In past articles I have written about warm-up, dynamic stretching and even sports psychology with regards to competition preparation. I have broken down the benefits of a solid preparation routine and how to approach it to achieve maximum performance. These routines differ from athlete to athlete as everybody is built differently. Some people may need more work with mobility and some may need more work with muscle activation. In this article I will be walking you through my own PERSONAL preparation routine when I train or play sports.
Notice I did not use the words “warm-up”. Personally, I feel like those words limit what a real warm-up is supposed to be. It is much more than simply raising body temperature or stretching. It is a collective “peaking” of the body, mind and spirit to achieve maximum performance. Ask a personal trainer in Richmond for exercises for maximum performance.

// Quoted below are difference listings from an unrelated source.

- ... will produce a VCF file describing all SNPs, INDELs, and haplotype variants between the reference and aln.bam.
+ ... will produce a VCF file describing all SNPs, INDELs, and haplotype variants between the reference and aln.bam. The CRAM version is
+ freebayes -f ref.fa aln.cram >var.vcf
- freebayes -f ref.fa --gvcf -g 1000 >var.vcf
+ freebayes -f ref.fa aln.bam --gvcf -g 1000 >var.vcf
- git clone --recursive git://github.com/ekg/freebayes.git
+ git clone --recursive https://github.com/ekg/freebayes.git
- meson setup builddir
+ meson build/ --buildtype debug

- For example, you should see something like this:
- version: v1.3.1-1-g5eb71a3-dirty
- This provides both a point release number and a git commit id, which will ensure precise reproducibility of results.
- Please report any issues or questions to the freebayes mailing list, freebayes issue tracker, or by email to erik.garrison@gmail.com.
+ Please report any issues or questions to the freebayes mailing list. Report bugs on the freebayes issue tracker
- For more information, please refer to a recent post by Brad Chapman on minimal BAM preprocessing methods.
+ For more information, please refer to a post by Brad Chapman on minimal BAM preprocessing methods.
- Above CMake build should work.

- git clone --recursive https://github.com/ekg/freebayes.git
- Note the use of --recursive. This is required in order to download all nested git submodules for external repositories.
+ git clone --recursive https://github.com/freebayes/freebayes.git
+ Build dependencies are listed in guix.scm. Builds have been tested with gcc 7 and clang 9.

As with majority of health and fitness questions, in order to answer it we must relate it back to our GOAL. For example, if I plan to train lower body and/or explosive power, I will be prepare myself with a few things. First off, I will raise heart rate and increase blood flow in my legs. The former can be done with a light jog, biking or skipping (my personal favourite). The latter can be done with bodyweight squats or lunges. The more blood in the legs, the better and “oiled up” your legs will be during the training sessions.

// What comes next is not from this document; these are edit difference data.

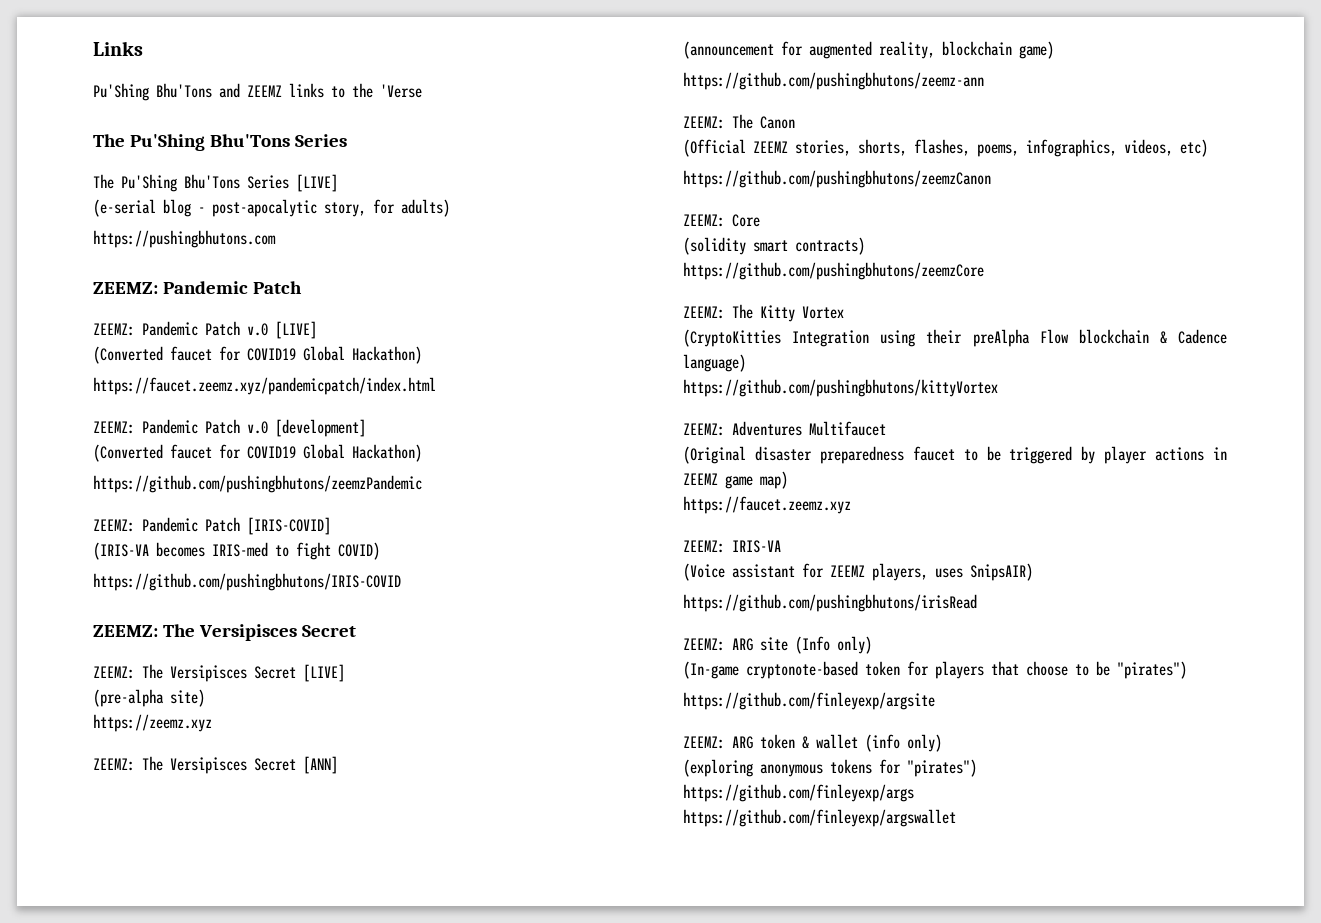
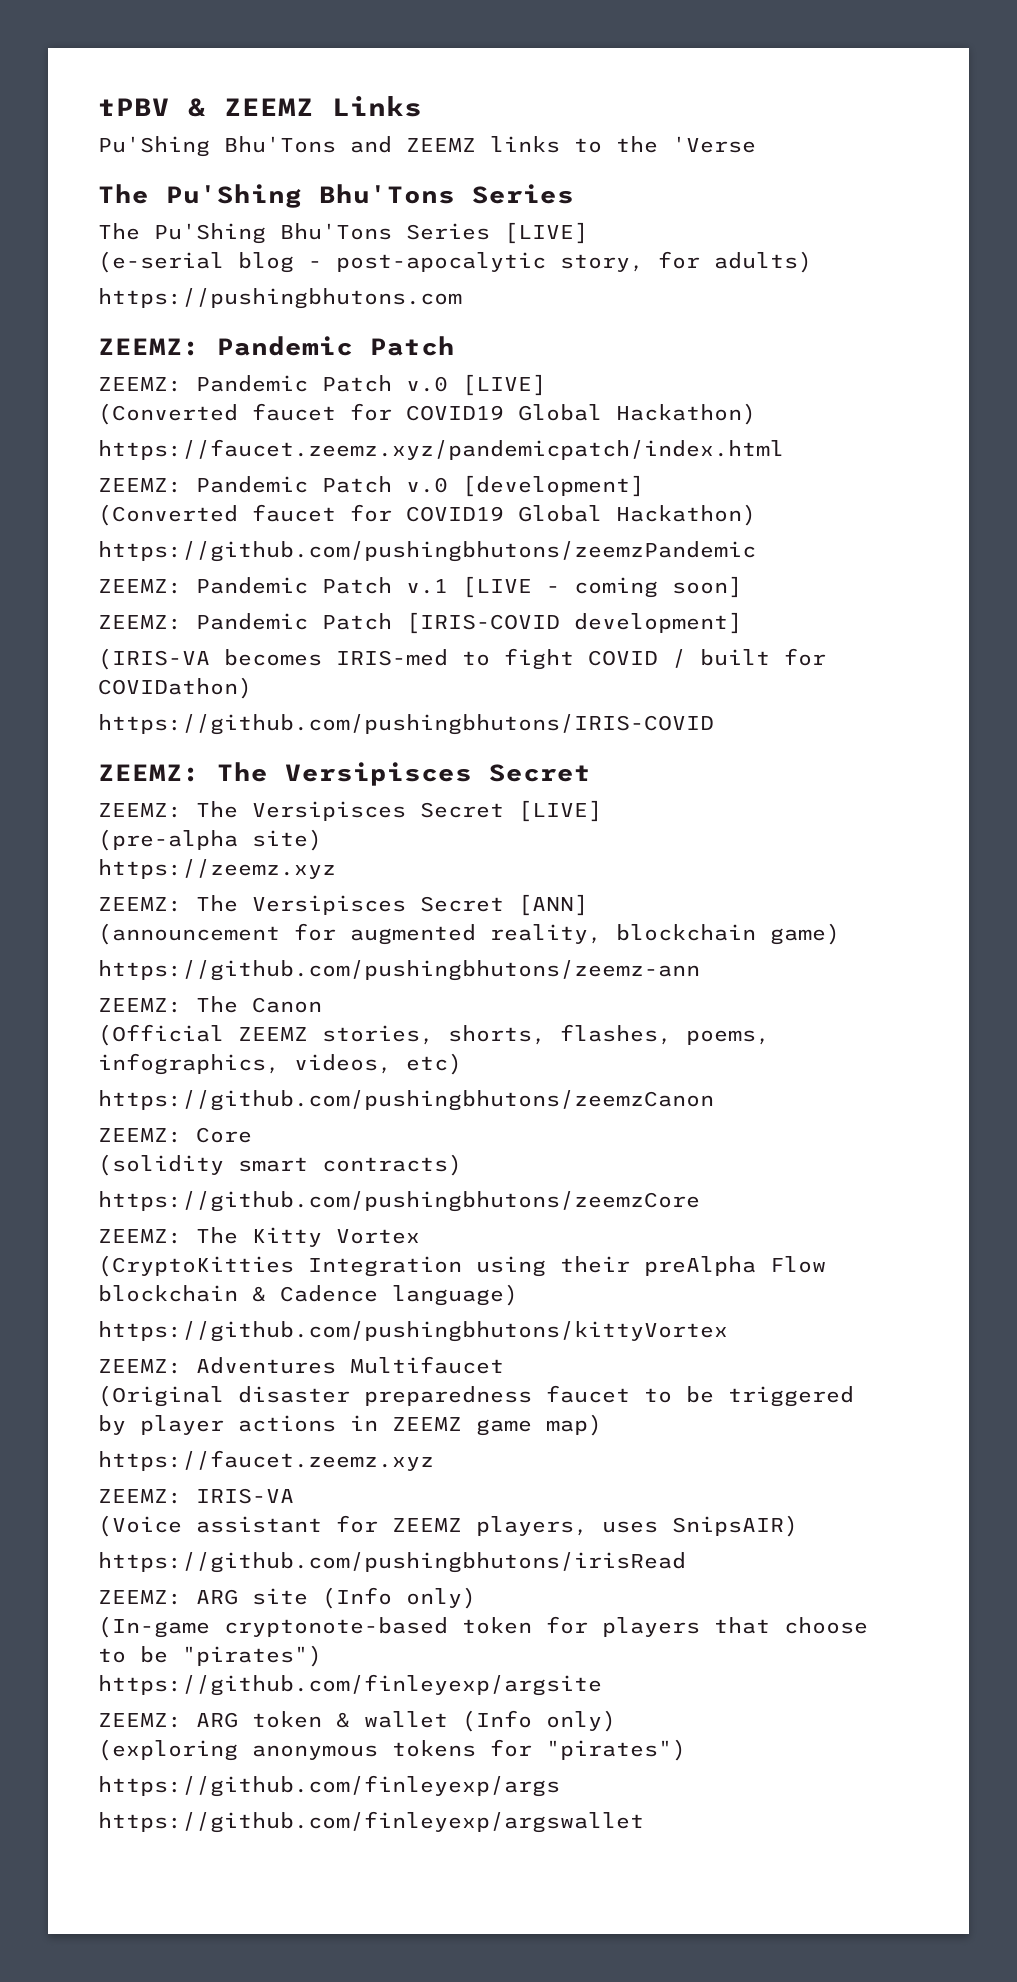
- Links
+ tPBV & ZEEMZ Links
- ZEEMZ: Pandemic Patch [IRIS-COVID]
+ ZEEMZ: Pandemic Patch v.1 [LIVE - coming soon]
+ ZEEMZ: Pandemic Patch [IRIS-COVID development]
- (IRIS-VA becomes IRIS-med to fight COVID)
+ (IRIS-VA becomes IRIS-med to fight COVID / built for COVIDathon)
- ZEEMZ: ARG token & wallet (info only)
+ ZEEMZ: ARG token & wallet (Info only)

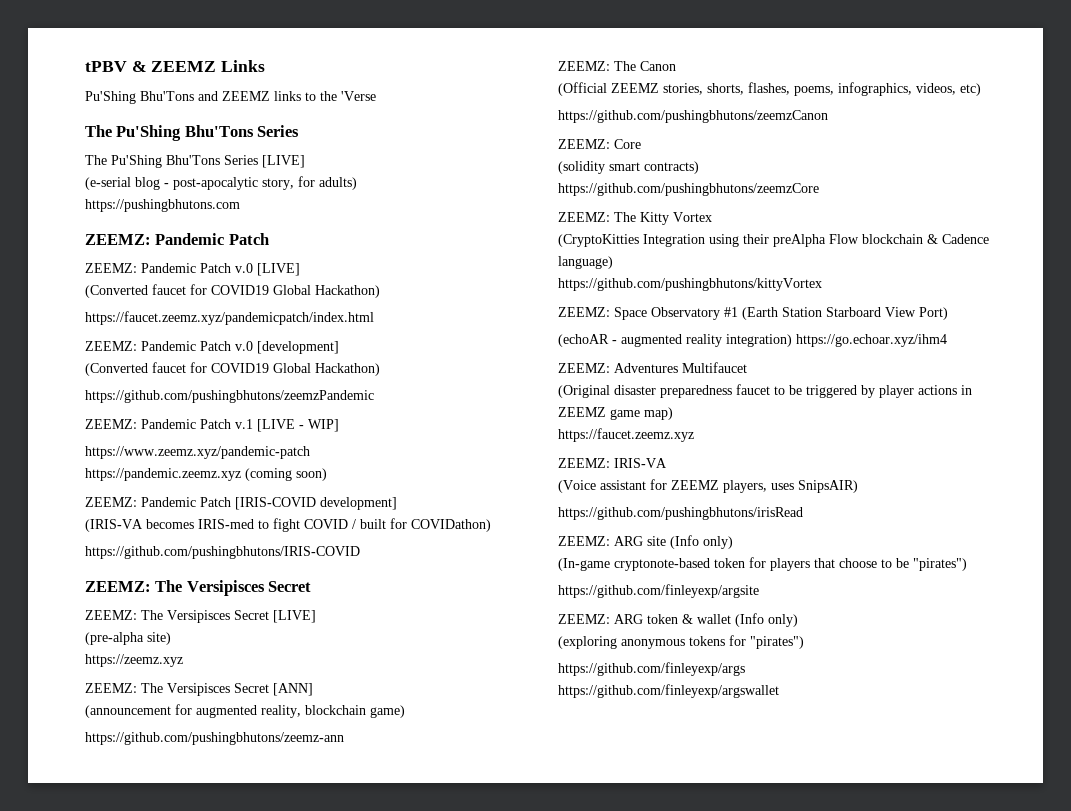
- ZEEMZ: Pandemic Patch v.1 [LIVE - coming soon]
+ ZEEMZ: Pandemic Patch v.1 [LIVE - WIP]
+ https://www.zeemz.xyz/pandemic-patch
+ https://pandemic.zeemz.xyz (coming soon)
+ ZEEMZ: Space Observatory #1 (Earth Station Starboard View Port)
+ (echoAR - augmented reality integration) https://go.echoar.xyz/ihm4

Next I will work on activation and mobility/foam rolling. With lower body training, activating the glutes and hips are extremely important. I like to start off with a few easy glute bridges then progress to single leg ones. With the hips I like to do fire-hydrants which are great to increase range of motion. Light hamstring curls work really well if you plan to do squats and deadlifts.
Lastly I will work on any restricted areas with the use of a foam roller or any other mobility methods. My gluteus medius (part above the glutes) is generally tight thus restricting my movement during a squat. With the foam roller I am able to release the tight area to improve performance. Ask a personal trainer in Richmond on how to foam roll.
With sports, it is important to recognize what movements are needed during playtime and what energy systems are at use. In dodgeball, quick explosive movements in all directions are important including jumping, and obviously throwing of course. Muscles surrounding the hips must be dynamically stretched before playing. These include the hip flexors, glutes, quads, hamstrings and calves. General dynamic stretches to move through the range of motion is sufficient for this section. Ask a personal trainer in Richmond about dynamic stretches.
Ankle stability drills (such as balance drills) are performed before games start as well to warm up the ligaments in the ankle. This is for injury prevention and may not directly influence athletic performance. The worst thing that can happen to the athlete is to take time off the sport due to an injury. Bodyweight squats or lunges is performed as well to warm-up the stabilizers in the knee.
Shoulder injuries are almost inevitable with throwing sports such as baseball and javelin. But with the proper injury prevention exercises, we can avoid injuries. When I prepare my arm and shoulder for throwing, I perform upper back (postural) and rotator cuff exercises. These postural exercises ensure that the proper muscles pull the arm back into the socket and prevents any tears. Exercises include wall angels or reverse flies. Next are the rotator cuff muscles. These are muscles that support the shoulder joint and are highly at risk with any impact or throwing injuries. Keeping your elbow and a 90 degrees flexion, rotate your arm upwards and squeeze the shoulder blades together. This movement ensures that you are using the small rotator cuff muscles rather than the deltoid muscles. Both types of exercises ensure shoulder health and injury prevention.
These are the movements and exercise I walk myself through before each training session or dodgeball game. These are my preferences and they work for me. Everyone is different and other people may have different preparations they go through.